===== Records to process
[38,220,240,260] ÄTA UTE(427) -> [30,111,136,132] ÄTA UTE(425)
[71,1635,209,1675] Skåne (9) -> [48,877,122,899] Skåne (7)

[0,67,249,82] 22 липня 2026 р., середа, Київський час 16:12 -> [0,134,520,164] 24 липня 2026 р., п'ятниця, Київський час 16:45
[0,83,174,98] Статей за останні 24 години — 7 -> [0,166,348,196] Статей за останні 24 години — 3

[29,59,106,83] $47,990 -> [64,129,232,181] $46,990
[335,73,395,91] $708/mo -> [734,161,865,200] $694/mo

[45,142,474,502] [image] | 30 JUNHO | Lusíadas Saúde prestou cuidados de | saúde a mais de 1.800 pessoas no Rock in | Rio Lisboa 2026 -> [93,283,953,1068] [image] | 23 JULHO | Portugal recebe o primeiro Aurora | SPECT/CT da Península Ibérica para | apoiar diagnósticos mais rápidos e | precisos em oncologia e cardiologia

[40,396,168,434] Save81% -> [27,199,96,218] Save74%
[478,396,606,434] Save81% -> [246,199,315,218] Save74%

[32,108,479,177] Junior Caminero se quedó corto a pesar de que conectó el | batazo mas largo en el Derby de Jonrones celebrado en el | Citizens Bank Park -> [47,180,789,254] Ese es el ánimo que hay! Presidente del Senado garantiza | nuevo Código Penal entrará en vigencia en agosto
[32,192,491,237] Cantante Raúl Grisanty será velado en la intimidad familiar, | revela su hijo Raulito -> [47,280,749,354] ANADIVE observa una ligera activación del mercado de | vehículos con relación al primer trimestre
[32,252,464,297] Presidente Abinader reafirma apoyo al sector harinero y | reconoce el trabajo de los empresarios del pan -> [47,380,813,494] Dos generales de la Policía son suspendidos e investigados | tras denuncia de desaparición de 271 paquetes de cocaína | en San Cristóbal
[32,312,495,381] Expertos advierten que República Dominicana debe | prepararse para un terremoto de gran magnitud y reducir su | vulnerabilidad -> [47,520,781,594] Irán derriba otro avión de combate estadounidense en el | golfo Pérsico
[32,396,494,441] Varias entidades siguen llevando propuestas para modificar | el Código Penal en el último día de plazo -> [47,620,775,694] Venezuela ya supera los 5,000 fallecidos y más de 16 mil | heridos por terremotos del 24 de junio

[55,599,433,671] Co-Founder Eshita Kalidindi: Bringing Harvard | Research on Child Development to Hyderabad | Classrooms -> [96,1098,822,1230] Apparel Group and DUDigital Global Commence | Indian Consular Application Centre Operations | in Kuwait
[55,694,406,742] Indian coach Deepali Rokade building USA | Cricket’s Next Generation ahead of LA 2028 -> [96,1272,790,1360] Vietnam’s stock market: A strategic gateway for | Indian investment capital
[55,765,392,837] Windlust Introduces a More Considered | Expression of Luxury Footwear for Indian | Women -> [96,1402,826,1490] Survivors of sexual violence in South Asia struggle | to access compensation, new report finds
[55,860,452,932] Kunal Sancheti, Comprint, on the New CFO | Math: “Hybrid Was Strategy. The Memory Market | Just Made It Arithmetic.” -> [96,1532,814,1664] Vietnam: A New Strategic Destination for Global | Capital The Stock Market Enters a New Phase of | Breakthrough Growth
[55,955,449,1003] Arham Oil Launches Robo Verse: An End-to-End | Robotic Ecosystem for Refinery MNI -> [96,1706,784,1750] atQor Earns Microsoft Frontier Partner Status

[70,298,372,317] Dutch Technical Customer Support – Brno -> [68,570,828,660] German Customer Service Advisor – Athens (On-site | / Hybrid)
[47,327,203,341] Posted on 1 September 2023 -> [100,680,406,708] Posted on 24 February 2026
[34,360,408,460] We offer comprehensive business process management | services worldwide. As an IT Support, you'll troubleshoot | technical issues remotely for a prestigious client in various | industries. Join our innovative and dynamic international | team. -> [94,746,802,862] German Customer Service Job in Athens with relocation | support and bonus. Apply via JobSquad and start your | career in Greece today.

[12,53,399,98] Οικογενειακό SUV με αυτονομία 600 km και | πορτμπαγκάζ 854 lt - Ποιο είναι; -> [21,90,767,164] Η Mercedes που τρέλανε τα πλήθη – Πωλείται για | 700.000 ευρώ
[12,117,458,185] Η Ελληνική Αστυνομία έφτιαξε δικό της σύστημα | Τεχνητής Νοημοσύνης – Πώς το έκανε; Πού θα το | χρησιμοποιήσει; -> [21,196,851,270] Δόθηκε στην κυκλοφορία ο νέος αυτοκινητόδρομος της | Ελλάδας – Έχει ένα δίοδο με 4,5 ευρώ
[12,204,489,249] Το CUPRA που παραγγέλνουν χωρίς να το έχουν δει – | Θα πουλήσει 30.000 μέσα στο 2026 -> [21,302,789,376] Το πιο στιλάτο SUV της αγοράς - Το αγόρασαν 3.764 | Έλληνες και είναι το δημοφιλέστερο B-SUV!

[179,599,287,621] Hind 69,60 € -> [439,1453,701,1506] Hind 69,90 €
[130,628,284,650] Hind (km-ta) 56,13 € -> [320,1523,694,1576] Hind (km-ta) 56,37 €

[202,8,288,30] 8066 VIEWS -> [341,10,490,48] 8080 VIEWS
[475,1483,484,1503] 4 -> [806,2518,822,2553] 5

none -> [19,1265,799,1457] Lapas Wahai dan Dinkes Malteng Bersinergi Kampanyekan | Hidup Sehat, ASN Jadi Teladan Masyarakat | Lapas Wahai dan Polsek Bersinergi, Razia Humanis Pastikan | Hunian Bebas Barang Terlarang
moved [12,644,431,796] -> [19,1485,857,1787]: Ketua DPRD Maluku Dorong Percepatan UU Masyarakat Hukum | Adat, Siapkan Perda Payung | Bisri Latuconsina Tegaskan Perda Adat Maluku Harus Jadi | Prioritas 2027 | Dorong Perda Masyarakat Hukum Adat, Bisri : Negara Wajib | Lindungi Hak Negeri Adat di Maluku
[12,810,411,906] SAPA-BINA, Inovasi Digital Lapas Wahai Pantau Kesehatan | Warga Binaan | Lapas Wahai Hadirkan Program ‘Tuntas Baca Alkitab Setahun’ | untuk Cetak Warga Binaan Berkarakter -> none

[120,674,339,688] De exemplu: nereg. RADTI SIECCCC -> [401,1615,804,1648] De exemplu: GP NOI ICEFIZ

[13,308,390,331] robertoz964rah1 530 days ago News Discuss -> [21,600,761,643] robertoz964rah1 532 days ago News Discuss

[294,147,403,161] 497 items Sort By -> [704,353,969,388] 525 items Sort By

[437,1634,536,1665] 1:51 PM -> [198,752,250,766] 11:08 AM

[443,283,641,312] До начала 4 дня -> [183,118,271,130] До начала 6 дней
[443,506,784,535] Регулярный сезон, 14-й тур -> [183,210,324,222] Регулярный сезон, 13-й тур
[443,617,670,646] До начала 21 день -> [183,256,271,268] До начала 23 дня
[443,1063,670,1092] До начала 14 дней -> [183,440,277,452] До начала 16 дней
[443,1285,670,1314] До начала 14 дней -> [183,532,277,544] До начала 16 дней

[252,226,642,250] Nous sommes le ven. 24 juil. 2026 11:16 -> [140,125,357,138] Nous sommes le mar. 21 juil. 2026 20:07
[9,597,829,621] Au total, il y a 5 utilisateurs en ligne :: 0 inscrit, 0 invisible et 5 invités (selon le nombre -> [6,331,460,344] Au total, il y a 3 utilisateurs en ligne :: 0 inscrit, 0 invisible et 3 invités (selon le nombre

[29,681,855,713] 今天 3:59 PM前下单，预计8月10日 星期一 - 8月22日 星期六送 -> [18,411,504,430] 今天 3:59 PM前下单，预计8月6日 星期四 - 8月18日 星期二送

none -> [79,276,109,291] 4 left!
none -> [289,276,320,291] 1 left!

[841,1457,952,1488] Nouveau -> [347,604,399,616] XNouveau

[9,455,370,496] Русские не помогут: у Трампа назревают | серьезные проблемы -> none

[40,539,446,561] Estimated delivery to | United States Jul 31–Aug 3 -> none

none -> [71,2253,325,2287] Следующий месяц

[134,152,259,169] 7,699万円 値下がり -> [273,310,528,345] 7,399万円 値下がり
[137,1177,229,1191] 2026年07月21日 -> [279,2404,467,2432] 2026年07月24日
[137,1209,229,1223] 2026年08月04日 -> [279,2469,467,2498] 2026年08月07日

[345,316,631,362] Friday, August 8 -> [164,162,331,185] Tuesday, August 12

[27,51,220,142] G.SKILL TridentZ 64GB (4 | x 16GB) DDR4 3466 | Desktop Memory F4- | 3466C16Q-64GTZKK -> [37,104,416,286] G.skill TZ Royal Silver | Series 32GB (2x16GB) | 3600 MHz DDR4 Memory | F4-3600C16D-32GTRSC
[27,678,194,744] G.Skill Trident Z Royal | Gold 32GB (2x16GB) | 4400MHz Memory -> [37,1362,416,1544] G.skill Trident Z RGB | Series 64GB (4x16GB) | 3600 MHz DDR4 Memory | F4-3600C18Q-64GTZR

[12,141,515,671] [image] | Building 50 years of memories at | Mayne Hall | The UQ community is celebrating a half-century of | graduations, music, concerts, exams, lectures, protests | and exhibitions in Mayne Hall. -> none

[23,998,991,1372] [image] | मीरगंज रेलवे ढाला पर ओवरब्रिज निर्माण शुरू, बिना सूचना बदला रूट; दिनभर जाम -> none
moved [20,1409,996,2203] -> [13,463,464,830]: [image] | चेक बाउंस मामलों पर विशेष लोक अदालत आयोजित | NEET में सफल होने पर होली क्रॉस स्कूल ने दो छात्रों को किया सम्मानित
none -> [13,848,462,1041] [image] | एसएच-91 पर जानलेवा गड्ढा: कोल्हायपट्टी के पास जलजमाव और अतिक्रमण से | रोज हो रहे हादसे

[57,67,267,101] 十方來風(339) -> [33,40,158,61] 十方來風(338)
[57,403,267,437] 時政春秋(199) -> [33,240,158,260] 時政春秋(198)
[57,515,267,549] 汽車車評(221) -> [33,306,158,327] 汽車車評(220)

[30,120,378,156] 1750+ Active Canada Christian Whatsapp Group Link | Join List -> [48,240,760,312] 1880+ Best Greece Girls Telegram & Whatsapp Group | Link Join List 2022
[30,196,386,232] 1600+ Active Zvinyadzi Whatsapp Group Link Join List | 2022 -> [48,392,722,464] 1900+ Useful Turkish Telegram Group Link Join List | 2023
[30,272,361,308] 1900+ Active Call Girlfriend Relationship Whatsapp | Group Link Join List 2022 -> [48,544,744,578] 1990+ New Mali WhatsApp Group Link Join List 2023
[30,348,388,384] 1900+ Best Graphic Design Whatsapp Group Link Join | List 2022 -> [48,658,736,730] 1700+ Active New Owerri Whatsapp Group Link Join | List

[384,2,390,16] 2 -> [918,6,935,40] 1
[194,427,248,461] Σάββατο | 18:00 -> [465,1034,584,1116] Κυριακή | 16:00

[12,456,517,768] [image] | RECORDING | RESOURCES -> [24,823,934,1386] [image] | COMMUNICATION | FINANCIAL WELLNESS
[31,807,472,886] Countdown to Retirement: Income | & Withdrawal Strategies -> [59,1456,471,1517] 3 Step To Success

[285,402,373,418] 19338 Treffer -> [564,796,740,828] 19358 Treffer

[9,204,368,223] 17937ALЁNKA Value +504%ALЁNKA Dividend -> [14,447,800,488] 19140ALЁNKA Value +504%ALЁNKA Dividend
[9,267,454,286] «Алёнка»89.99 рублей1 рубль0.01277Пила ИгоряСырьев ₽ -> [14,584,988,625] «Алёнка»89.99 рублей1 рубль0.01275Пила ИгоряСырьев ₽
==========
**Assigned task:** Whenever the word "Athens" shows up in a line of the entries above, copy that line.

**Result:**
[70,298,372,317] Dutch Technical Customer Support – Brno -> [68,570,828,660] German Customer Service Advisor – Athens (On-site | / Hybrid)
[34,360,408,460] We offer comprehensive business process management | services worldwide. As an IT Support, you'll troubleshoot | technical issues remotely for a prestigious client in various | industries. Join our innovative and dynamic international | team. -> [94,746,802,862] German Customer Service Job in Athens with relocation | support and bonus. Apply via JobSquad and start your | career in Greece today.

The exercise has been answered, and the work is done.